> Activity
Please take the records that follow and repeat exactly the lines starting with the line with "[147,748,227,758] in live" and going on through the line with "(279, 878) none".

> Input records
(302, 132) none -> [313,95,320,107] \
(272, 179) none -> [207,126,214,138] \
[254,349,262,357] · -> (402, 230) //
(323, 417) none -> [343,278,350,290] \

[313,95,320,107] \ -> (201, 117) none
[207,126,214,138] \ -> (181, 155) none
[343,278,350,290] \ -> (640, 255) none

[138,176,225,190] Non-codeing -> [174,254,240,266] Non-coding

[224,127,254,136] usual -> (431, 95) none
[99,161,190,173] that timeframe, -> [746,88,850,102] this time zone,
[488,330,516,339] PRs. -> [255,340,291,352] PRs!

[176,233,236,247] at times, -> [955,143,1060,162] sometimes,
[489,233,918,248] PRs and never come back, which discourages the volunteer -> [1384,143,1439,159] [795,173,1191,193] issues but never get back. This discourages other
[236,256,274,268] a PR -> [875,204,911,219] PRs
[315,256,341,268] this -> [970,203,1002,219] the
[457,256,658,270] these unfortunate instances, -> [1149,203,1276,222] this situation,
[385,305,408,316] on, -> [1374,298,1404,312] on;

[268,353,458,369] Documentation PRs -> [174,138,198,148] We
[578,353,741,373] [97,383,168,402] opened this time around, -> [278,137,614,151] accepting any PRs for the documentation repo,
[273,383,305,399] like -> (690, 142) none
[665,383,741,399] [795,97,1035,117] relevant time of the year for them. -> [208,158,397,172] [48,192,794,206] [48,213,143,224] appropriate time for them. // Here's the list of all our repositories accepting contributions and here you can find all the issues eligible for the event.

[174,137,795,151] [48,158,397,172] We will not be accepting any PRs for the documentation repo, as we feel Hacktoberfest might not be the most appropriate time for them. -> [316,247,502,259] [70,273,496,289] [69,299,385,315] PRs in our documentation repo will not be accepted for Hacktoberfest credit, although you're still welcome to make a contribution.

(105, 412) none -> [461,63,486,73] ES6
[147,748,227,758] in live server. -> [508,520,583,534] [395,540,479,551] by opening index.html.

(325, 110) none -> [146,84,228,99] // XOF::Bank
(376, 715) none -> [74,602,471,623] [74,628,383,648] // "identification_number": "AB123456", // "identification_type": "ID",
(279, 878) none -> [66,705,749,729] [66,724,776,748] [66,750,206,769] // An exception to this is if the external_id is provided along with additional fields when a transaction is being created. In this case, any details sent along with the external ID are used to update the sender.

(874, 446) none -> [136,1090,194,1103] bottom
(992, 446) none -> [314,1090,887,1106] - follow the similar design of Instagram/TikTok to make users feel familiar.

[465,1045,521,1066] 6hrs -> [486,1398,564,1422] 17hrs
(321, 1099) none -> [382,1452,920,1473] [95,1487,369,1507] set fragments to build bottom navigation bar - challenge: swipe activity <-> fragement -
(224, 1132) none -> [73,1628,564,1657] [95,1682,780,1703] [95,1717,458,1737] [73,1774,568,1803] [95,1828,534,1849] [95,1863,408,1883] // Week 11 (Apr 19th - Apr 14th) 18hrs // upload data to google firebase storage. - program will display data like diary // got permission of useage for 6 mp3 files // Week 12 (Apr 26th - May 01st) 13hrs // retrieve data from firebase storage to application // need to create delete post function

> Result for this task
[147,748,227,758] in live server. -> [508,520,583,534] [395,540,479,551] by opening index.html.

(325, 110) none -> [146,84,228,99] // XOF::Bank
(376, 715) none -> [74,602,471,623] [74,628,383,648] // "identification_number": "AB123456", // "identification_type": "ID",
(279, 878) none -> [66,705,749,729] [66,724,776,748] [66,750,206,769] // An exception to this is if the external_id is provided along with additional fields when a transaction is being created. In this case, any details sent along with the external ID are used to update the sender.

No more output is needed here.